■ Work item ■
Please reproduce all entries word for word and omit their pictures.

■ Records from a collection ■
+ + +

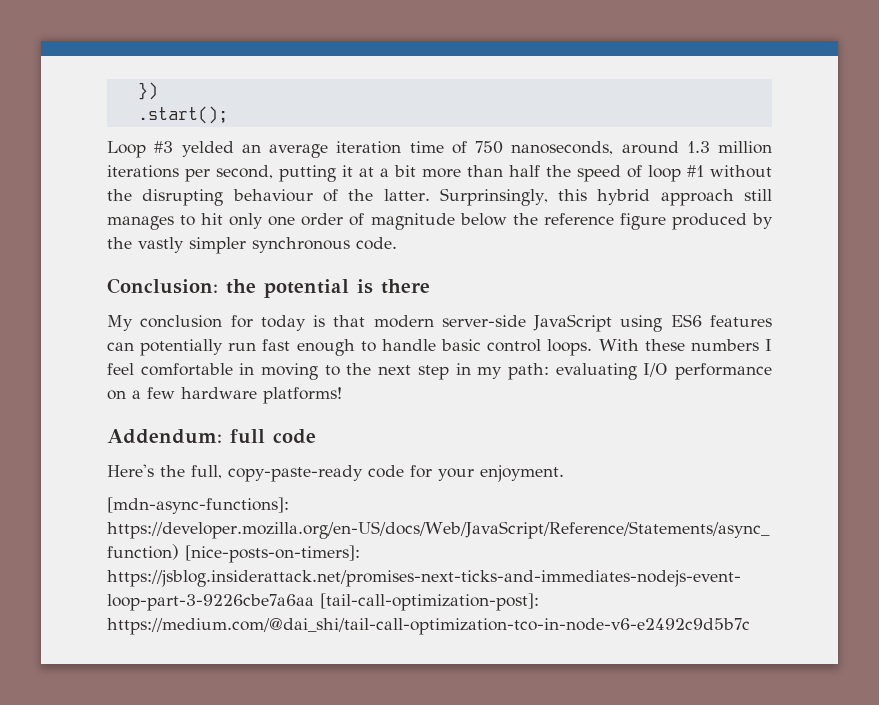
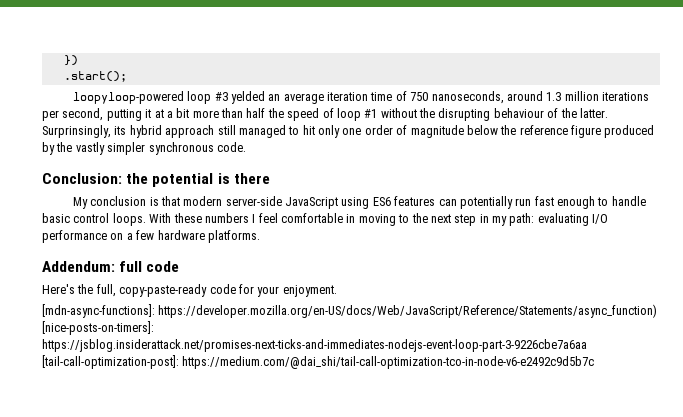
[107,141,146,158] Loop -> [72,91,212,104] loopyloop-powered loop
[558,189,588,201] this -> [114,126,127,135] its
[107,216,174,230] manages -> [238,125,286,138] managed
[230,315,306,331] for today -> (147, 201) none
[263,387,342,404] platforms! -> [207,230,260,243] platforms.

+ + +

■ Reply ■
[107,141,146,158] Loop -> [72,91,212,104] loopyloop-powered loop
[558,189,588,201] this -> [114,126,127,135] its
[107,216,174,230] manages -> [238,125,286,138] managed
[230,315,306,331] for today -> (147, 201) none
[263,387,342,404] platforms! -> [207,230,260,243] platforms.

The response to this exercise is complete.